Ele se alinhava explicitamente com “a burguesia e a intelligentsia, que, com todos os seus defeitos, representam o melhor da vida e, sem dúvida, carregam em si as sementes de todo o progresso humano”. Em outras palavras, ele estava com a burguesia não por causa de seu papel como capitalistas ou rentistas, mas como pessoas adequadamente socializadas e cultivadas. No longo prazo, talvez seja possível ampliar sua educação e seus privilégios, mas dar às massas o que elas acham que querem agora colocaria em risco esse futuro.

Claramente, o keynesianismo, assim definido, não apenas se afasta do liberalismo clássico, mas também se retroalimenta do liberalismo moderno. O centro político atual varia de posições mais próximas do liberalismo clássico – com uma crença na estabilidade básica e na justiça do mercado – a um gerencialismo tecnocrático mais influenciado por Keynes. Mann localiza as raízes desse último nas ideias macroeconômicas desde Keynes e, especificamente, no recuo do “pleno emprego” para a “taxa natural de desemprego”: “A menos que haja um arranjo fascista ou autoritário, o capitalismo deve ter desemprego. Ele deve ser (nas palavras de Keynes) suficiente e consistentemente empobrecedor”.

Liberalismo ou barbárie

Mas Mann reserva o “keynesianismo” propriamente dito para uma posição à esquerda do centro, mas sem socialismo (reformismo, mais ou menos). O que dizer do outro flanco do keynesianismo, a esquerda? Mann chega ao seu ponto mais agudo sobre a atitude do keynesianismo-centrismo em relação à esquerda:

(…) é um erro grave para os “progressistas” ou “radicais” considerar o medo que as elites liberais ou capitalistas têm das massas como algo que, no fundo, seria um medo de “nós” ou de “nossas ideias” (…). Contra qualquer coisa que mereça o nome de marxismo, os liberais acreditam que uma avaliação científica de seu poder lhes dará as ferramentas para defendê-lo para sempre. O corolário dessa proposição não é que, se eles falharem, o proletariado ou os 99% ou a multidão se levantarão (…) mas que, se a sociedade civil burguesa cair, todos e tudo o mais também cairá. Toda a ordem social irá com ela.

Em outras palavras, os keynesianos veem o socialismo como um absurdo e não como algo assustador. Eles não estão realmente preocupados com o sucesso do socialismo, pois não acreditam que ele funcionará. O que os preocupa é o “populismo”. O populismo explora o descontentamento para minar a ordem existente e bloquear mudanças racionais. Ele não propõe soluções coerentes para os problemas que ataca; na melhor das hipóteses, ele obstrui e, na pior, no caso revolucionário, ele simplesmente destrói.

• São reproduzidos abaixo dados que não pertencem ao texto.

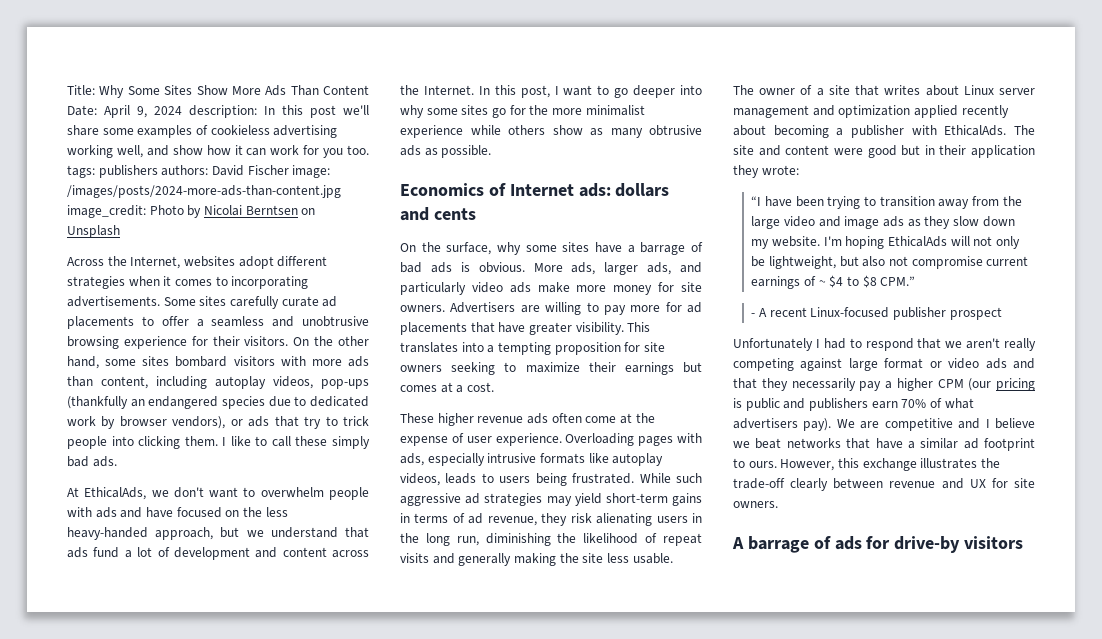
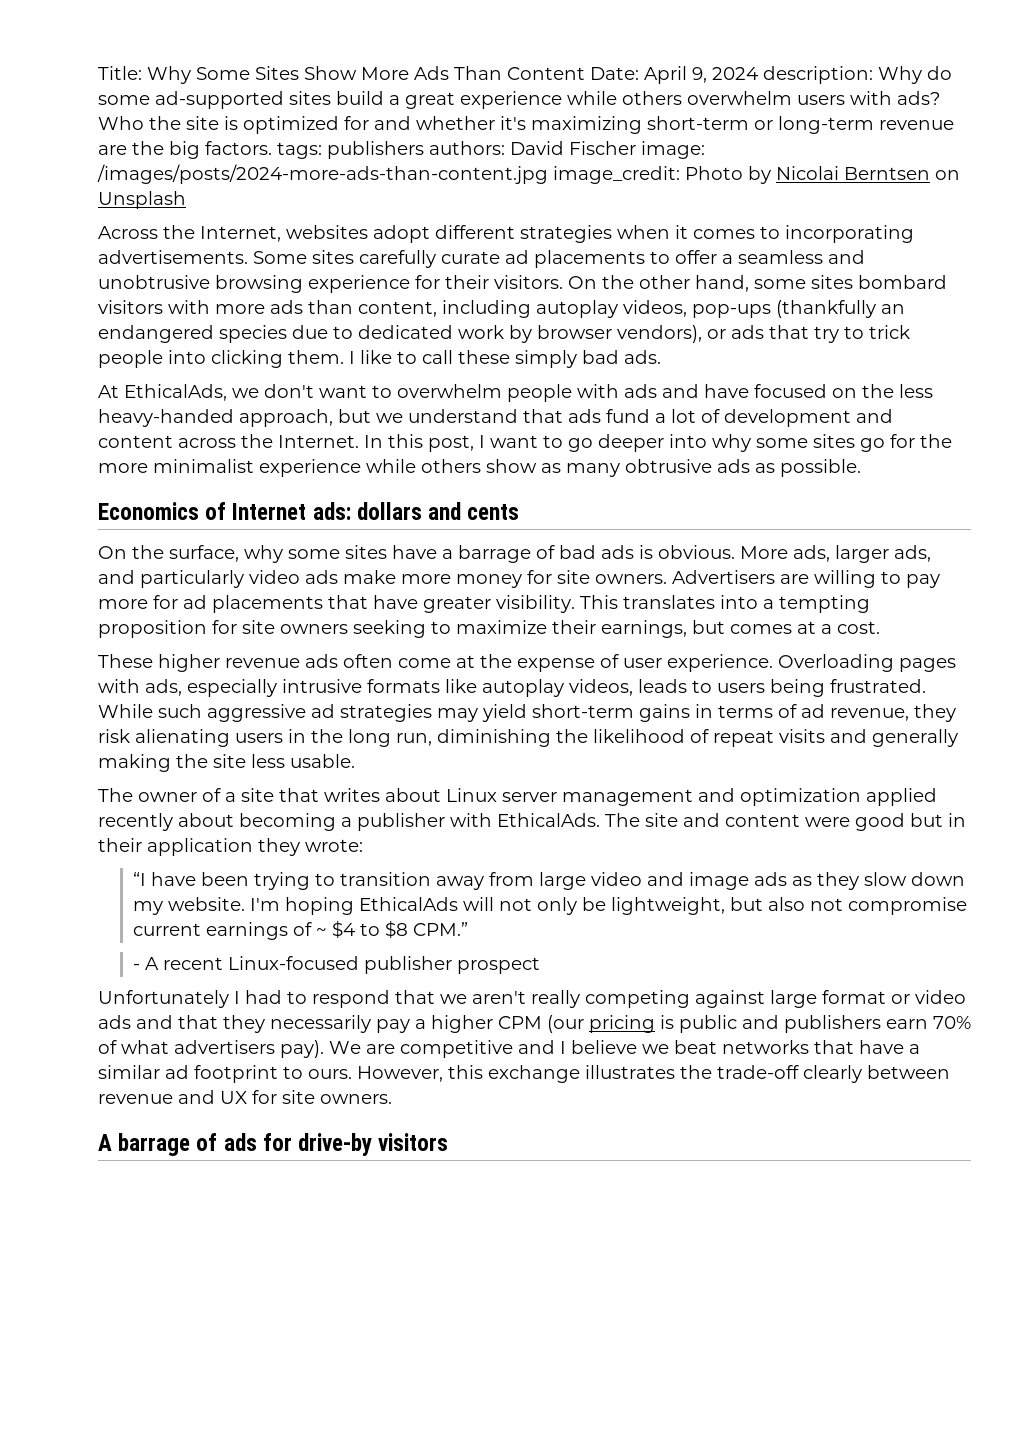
- Title: Why Some Sites Show More Ads Than Content Date: April 9, 2024 description: In this post we'll share some examples of cookieless advertising working well, and show how it can work for you too. tags: publishers authors: David Fischer image: /images/posts/2024-more-ads-than-content.jpg image_credit: Photo by Nicolai Berntsen on Unsplash
+ Title: Why Some Sites Show More Ads Than Content Date: April 9, 2024 description: Why do some ad-supported sites build a great experience while others overwhelm users with ads? Who the site is optimized for and whether it's maximizing short-term or long-term revenue are the big factors. tags: publishers authors: David Fischer image: /images/posts/2024-more-ads-than-content.jpg image_credit: Photo by Nicolai Berntsen on Unsplash
- This translates into a tempting proposition for site owners seeking to maximize their earnings but comes at a cost.
+ This translates into a tempting proposition for site owners seeking to maximize their earnings, but comes at a cost.
- “I have been trying to transition away from the large video and image ads as they slow down my website.
+ “I have been trying to transition away from large video and image ads as they slow down my website.

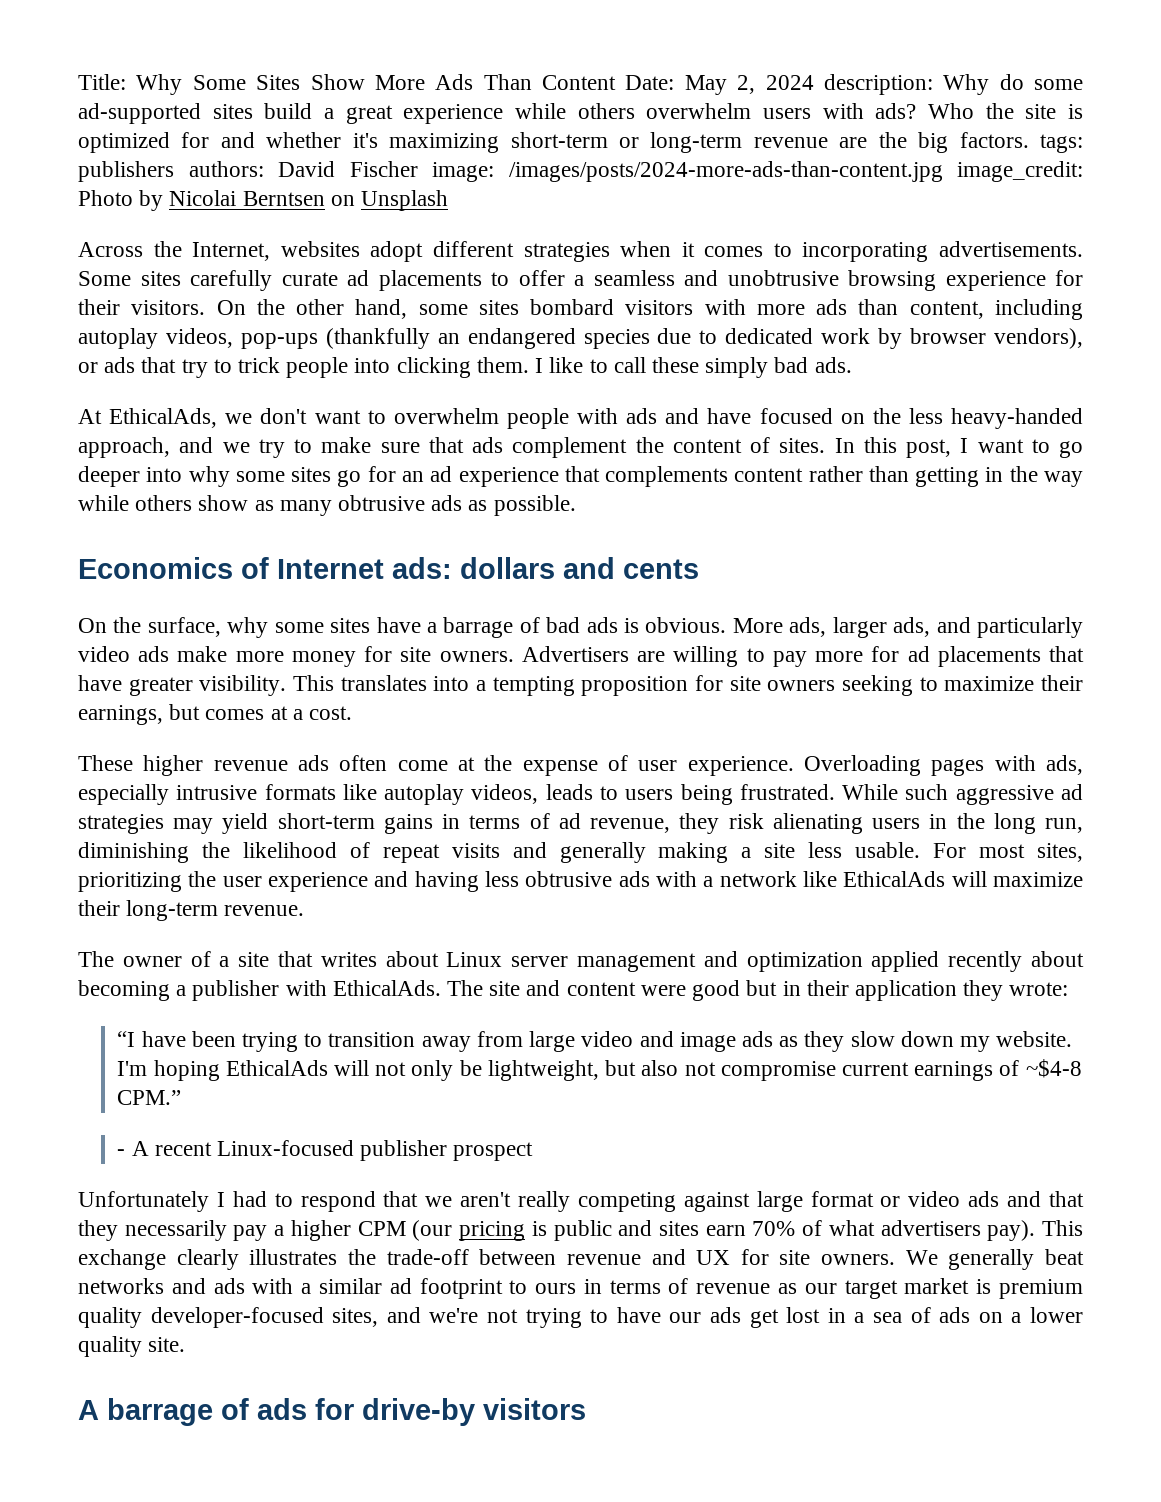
- Title: Why Some Sites Show More Ads Than Content Date: April 9, 2024 description: Why do some ad-supported sites build a great experience while others overwhelm users with ads?
+ Title: Why Some Sites Show More Ads Than Content Date: May 2, 2024 description: Why do some ad-supported sites build a great experience while others overwhelm users with ads?
- At EthicalAds, we don't want to overwhelm people with ads and have focused on the less heavy-handed approach, but we understand that ads fund a lot of development and content across the Internet.
+ At EthicalAds, we don't want to overwhelm people with ads and have focused on the less heavy-handed approach, and we try to make sure that ads complement the content of sites.
- In this post, I want to go deeper into why some sites go for the more minimalist experience while others show as many obtrusive ads as possible.
+ In this post, I want to go deeper into why some sites go for an ad experience that complements content rather than getting in the way while others show as many obtrusive ads as possible.
- While such aggressive ad strategies may yield short-term gains in terms of ad revenue, they risk alienating users in the long run, diminishing the likelihood of repeat visits and generally making the site less usable.
+ While such aggressive ad strategies may yield short-term gains in terms of ad revenue, they risk alienating users in the long run, diminishing the likelihood of repeat visits and generally making a site less usable. For most sites, prioritizing the user experience and having less obtrusive ads with a network like EthicalAds will maximize their long-term revenue.
- I'm hoping EthicalAds will not only be lightweight, but also not compromise current earnings of ~ $4 to $8 CPM.”
+ I'm hoping EthicalAds will not only be lightweight, but also not compromise current earnings of ~$4-8 CPM.”
- Unfortunately I had to respond that we aren't really competing against large format or video ads and that they necessarily pay a higher CPM (our pricing is public and publishers earn 70% of what advertisers pay).
+ Unfortunately I had to respond that we aren't really competing against large format or video ads and that they necessarily pay a higher CPM (our pricing is public and sites earn 70% of what advertisers pay).
- We are competitive and I believe we beat networks that have a similar ad footprint to ours. However, this exchange illustrates the trade-off clearly between revenue and UX for site owners.
+ This exchange clearly illustrates the trade-off between revenue and UX for site owners. We generally beat networks and ads with a similar ad footprint to ours in terms of revenue as our target market is premium quality developer-focused sites, and we're not trying to have our ads get lost in a sea of ads on a lower quality site.

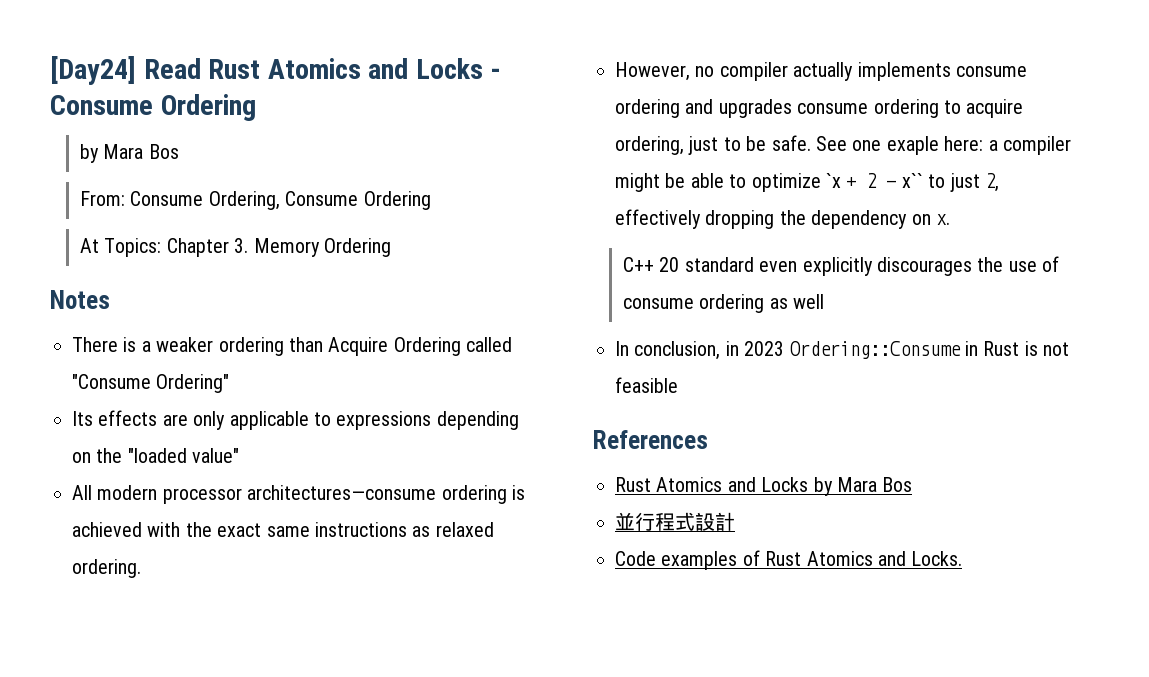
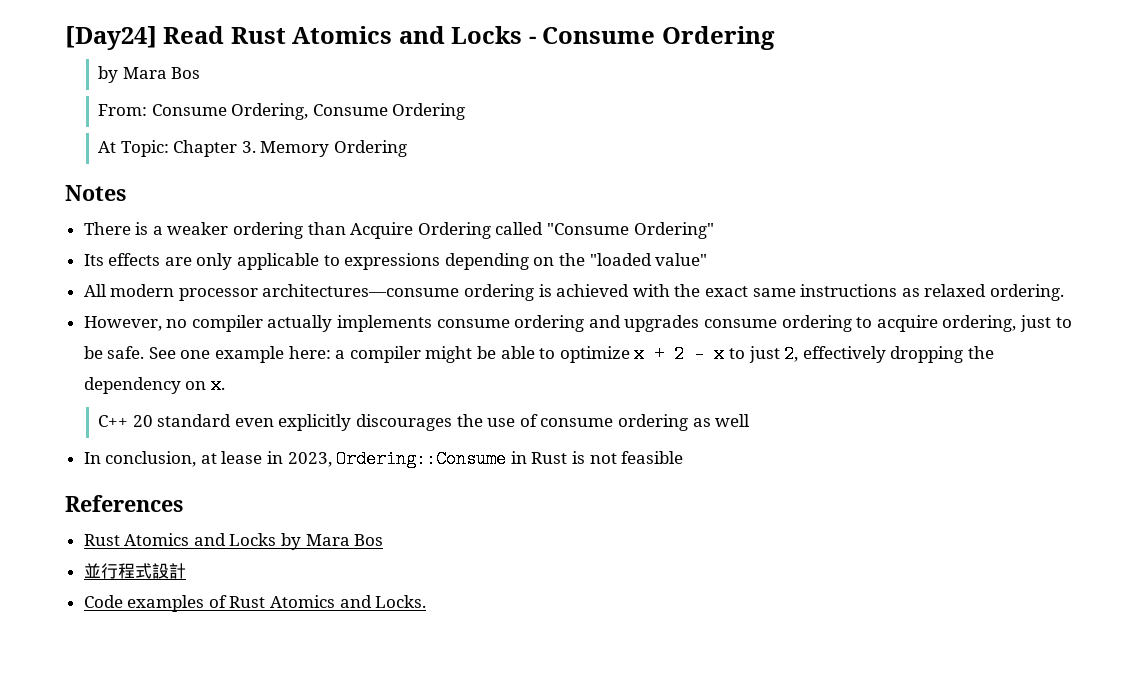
- At Topics: Chapter 3. Memory Ordering
+ At Topic: Chapter 3. Memory Ordering
- See one exaple here: a compiler might be able to optimize `x + 2 - x`` to just 2, effectively dropping the dependency on x.
+ See one example here: a compiler might be able to optimize x + 2 - x to just 2, effectively dropping the dependency on x.
- In conclusion, in 2023 Ordering::Consume in Rust is not feasible
+ In conclusion, at lease in 2023, Ordering::Consume in Rust is not feasible

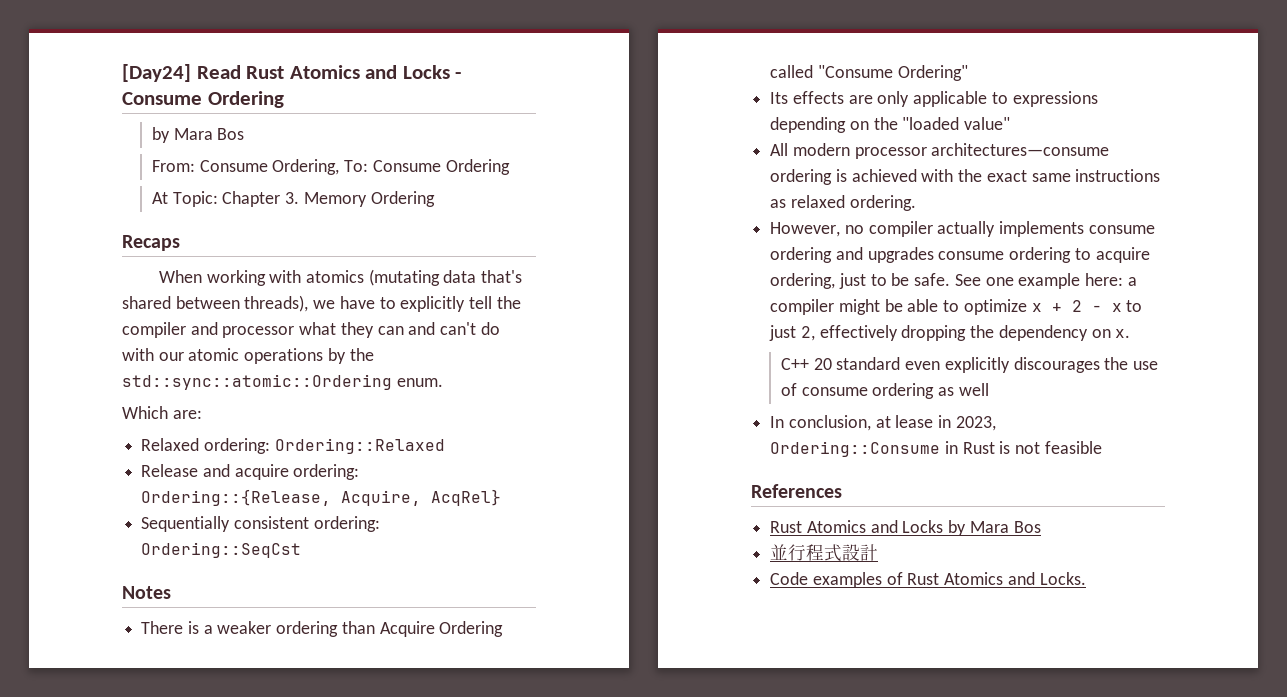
- From: Consume Ordering, Consume Ordering
+ From: Consume Ordering, To: Consume Ordering
+ Recaps
+ When working with atomics (mutating data that's shared between threads), we have to explicitly tell the compiler and processor what they can and can't do with our atomic operations by the std::sync::atomic::Ordering enum.
+ Which are:
+ Relaxed ordering: Ordering::Relaxed
+ Release and acquire ordering: Ordering::{Release, Acquire, AcqRel}
+ Sequentially consistent ordering: Ordering::SeqCst

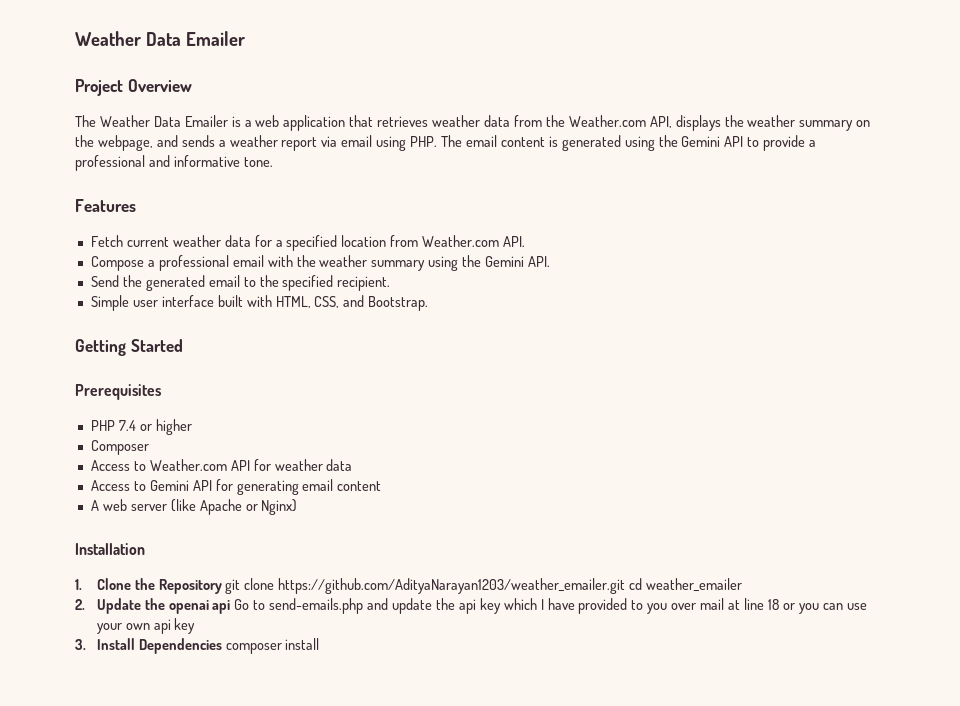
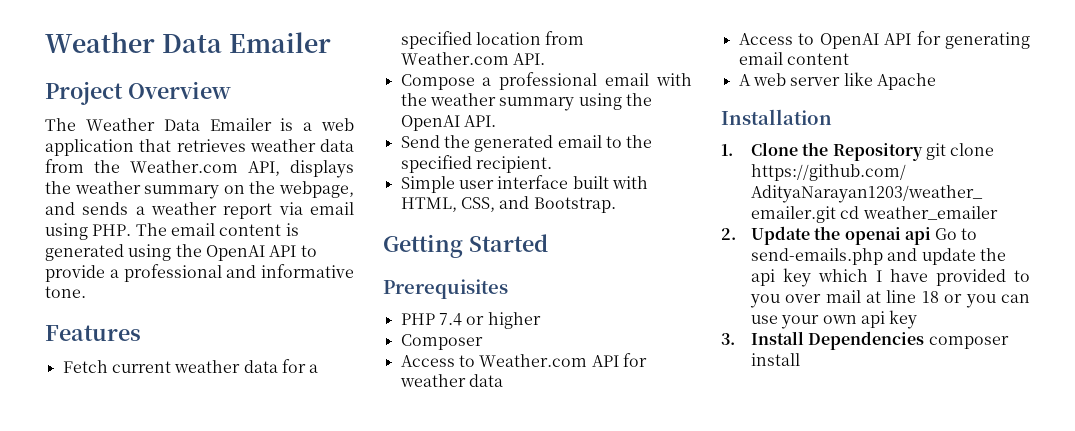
- The Weather Data Emailer is a web application that retrieves weather data from the Weather.com API, displays the weather summary on the webpage, and sends a weather report via email using PHP. The email content is generated using the Gemini API to provide a professional and informative tone.
+ The Weather Data Emailer is a web application that retrieves weather data from the Weather.com API, displays the weather summary on the webpage, and sends a weather report via email using PHP. The email content is generated using the OpenAI API to provide a professional and informative tone.
- Compose a professional email with the weather summary using the Gemini API.
+ Compose a professional email with the weather summary using the OpenAI API.
- Access to Gemini API for generating email content
+ Access to OpenAI API for generating email content
- A web server (like Apache or Nginx)
+ A web server like Apache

O esquerdismo irrita os keynesianos – pelo menos quando goza de alguma popularidade – porque eles o consideram errado e desestabilizador. Keynes “não temia os radicais da classe trabalhadora por causa de sua paixão igualitária pela justiça social. Na verdade, ele sentia uma espécie de fraqueza paternalista por eles. O que ele temia era a desordem social e a demagogia que ele acreditava que tais políticas exigiam, os reacionários involuntários que ele acreditava que os radicais sempre se tornavam”.

O curioso é que, apesar de o esquerdismo repelir os keynesianos, a repulsa não é mútua. O keynesianismo atrai os esquerdistas. O argumento de Mann aqui está muito longe da conhecida crítica marxista ao keynesianismo como uma sereia do reformismo ou um baluarte contra a revolução. O autonomista Antonio Negri alegou que “a classe trabalhadora britânica aparece nos escritos [de Keynes] em toda a sua autonomia revolucionária”, na medida em que Keynes havia criado um remédio para o “antagonismo inerente da classe trabalhadora” que era mais sutil e eficaz do que a repressão autoritária de outras “classes dominantes mais imaturas”.

Para Mann, isso é um absurdo: se havia “antagonismo inerente” no capitalismo do século XX, “uma revolução proletária consciente na luta pelo comunismo na Europa Ocidental ou na América do Norte era uma das formas mais improváveis de se concretizar”. Além disso, “qualquer coisa que se aproximasse do que Negri quer dizer com ‘comunismo’ teria parecido a Keynes e Hegel o menor de vários males”.

Em outras palavras, na medida em que o keynesianismo salvou o capitalismo, foi da barbárie, não do socialismo. E os esquerdistas são atraídos pelo keynesianismo porque, no fundo, eles também acreditam nisso. A maioria perdeu a confiança de que existe um caminho político viável para o socialismo, enquanto as ameaças de vários matizes da direita continuam. Apesar de todas as tendências antidemocráticas do keynesianismo, os socialistas de hoje também não se percebem como representantes das opiniões das massas.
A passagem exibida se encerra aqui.